The technical oversight committee (TOC) for the Cloud Native Computing Foundation (CNCF) announced today it is elevating the open source LitmusChaos application testing platform to the incubation level.
LitmusChaos is a chaos engineering platform donated to the CNCF by ChaosNative in 2020. Since then, it has seen adoption within production environments by more than 25 organizations, including Intuit, Lenskart, Orange, Red Hat and VMware.
ChaosNative CEO Uma Mukkara says LitmusChaos was developed to provide DevOps teams with a chaos engineering platform built using containers that makes it easier to scale up and down than existing monolithic alternatives. The platform itself, however, can be used to test both monolithic and microservices-based applications.
The platform consists of a Chaos Operator based on a software development kit (SDK); a ChaosHub for hosting and sharing experiments; Litmus Workflows that declaratively chains experiments (either in sequence or parallel) to build a chaos scenario; a centralized control plane, dubbed ChaosCenter, to design, schedule and monitor Litmus Workflows; Litmus Probes for creating chaos scenarios that automate steady-state validation and remediation actions and a Chaos Observability tool to export Prometheus metrics.
In total, there are now more than 400 contributors to the LitmusChaos project and more than 4,000 pull requests have been made. Mukkara said since the beginning of this year, Litmus operator installations have grown to more than 2,000 per day. Going forward, the goal for 2022 is to significantly increase the number of LitmusChaos integrations there are for a wider range of DevOps platforms, added Mukkara. Additional sets of experiments for Kubernetes and non-Kubernetes targets, improved observability and integration with other platforms—via the open source OpenTelemetry agent software also being advanced by the CNCF—is also planned.
In general, it’s still early days as far as the adoption of chaos engineering with DevOps workflows is concerned. However, Mukkara said that as more organizations embrace observability to better understand IT processes, the number of organizations that also use chaos engineering to test IT resiliency should also increase. In fact, as IT environments become more complex—thanks mainly to the rise of microservices-based applications—chaos engineering approaches to testing may someday be required, noted Mukkara.

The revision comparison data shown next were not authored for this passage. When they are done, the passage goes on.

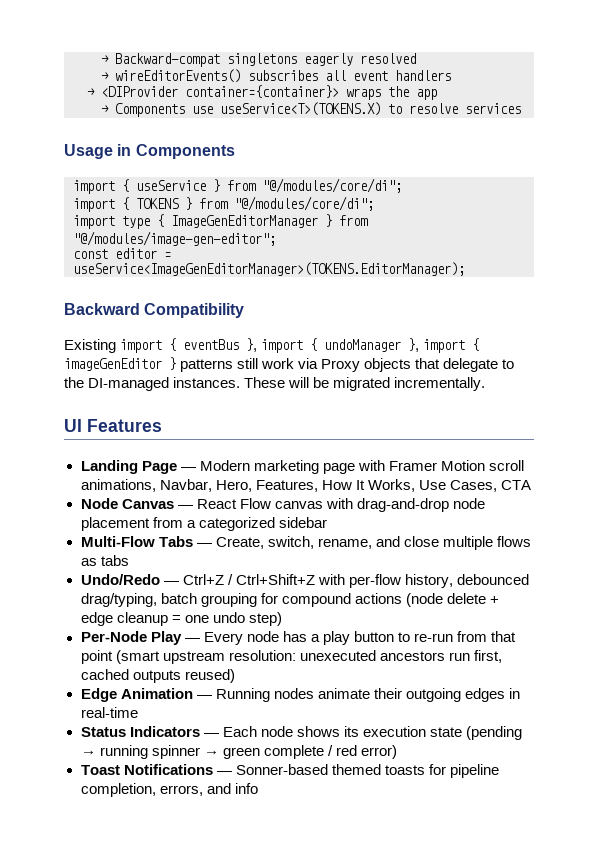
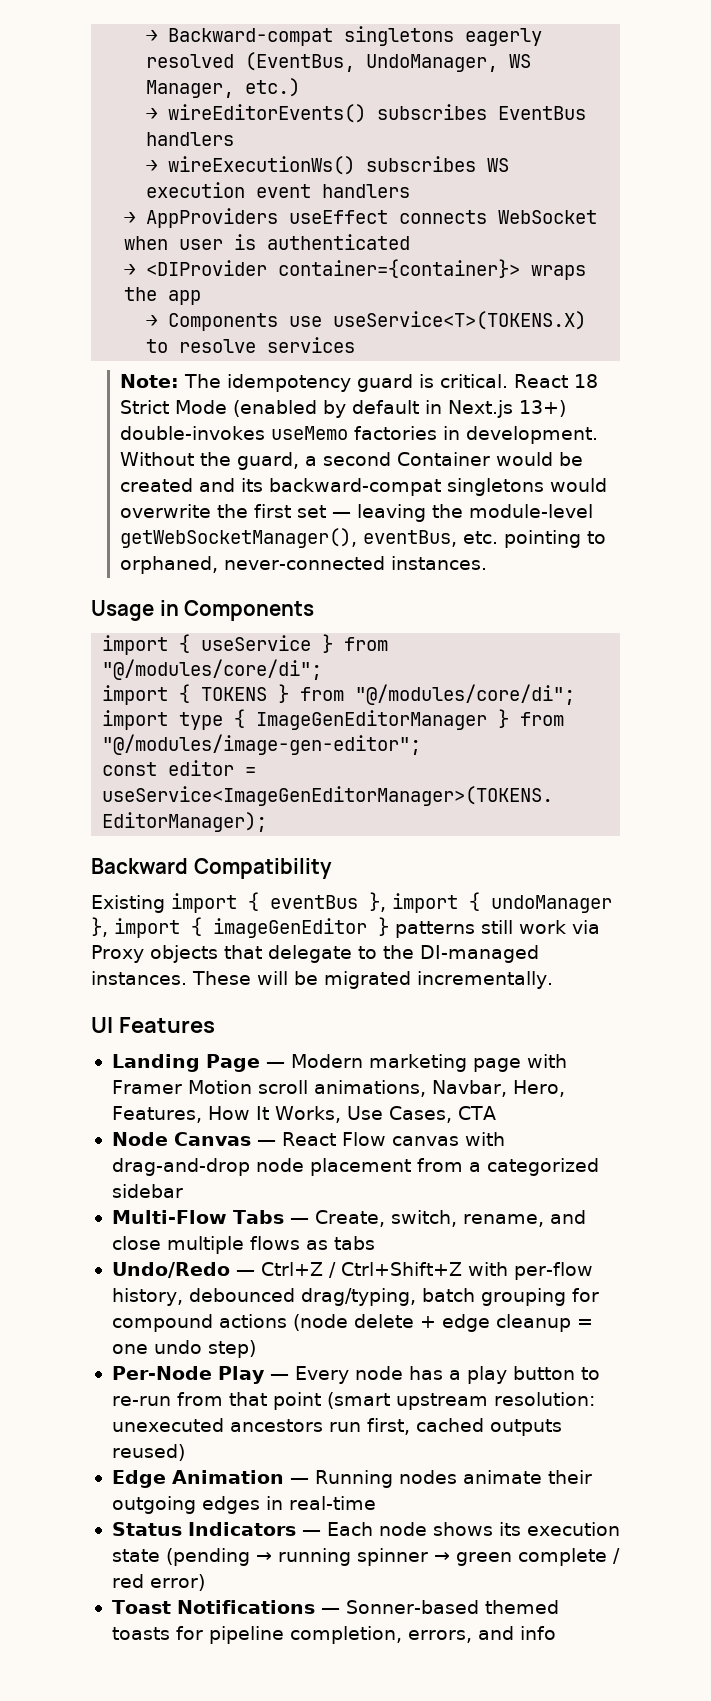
- → Backward-compat singletons eagerly resolved
- → wireEditorEvents() subscribes all event handlers
+ → Backward-compat singletons eagerly resolved (EventBus, UndoManager, WS Manager, etc.)
+ → wireEditorEvents() subscribes EventBus handlers
+ → wireExecutionWs() subscribes WS execution event handlers
+ → AppProviders useEffect connects WebSocket when user is authenticated
+ Note: The idempotency guard is critical. React 18 Strict Mode (enabled by default in Next.js 13+) double-invokes useMemo factories in development. Without the guard, a second Container would be created and its backward-compat singletons would overwrite the first set — leaving the module-level getWebSocketManager(), eventBus, etc. pointing to orphaned, never-connected instances.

In the meantime, there are still a lot of IT professionals that are uncomfortable with chaos engineering approaches to testing that deliberately break underlying services to test the resiliency of an application. The core idea, however, is that no application should have a single point of failure that could lead to it becoming unavailable. In theory, a microservices-based application won’t fail because when a service becomes unavailable calls are automatically rerouted to another service. The performance of that application will degrade, but it won’t go offline. The challenge is that building an application that achieves that level of resiliency using microservices requires a significant amount of DevOps expertise.
Regardless of how an application is constructed, the one thing that is clear is how dependent organizations are on applications to drive revenue. As such, the tolerance for application failures—or performance degradation—has never been lower.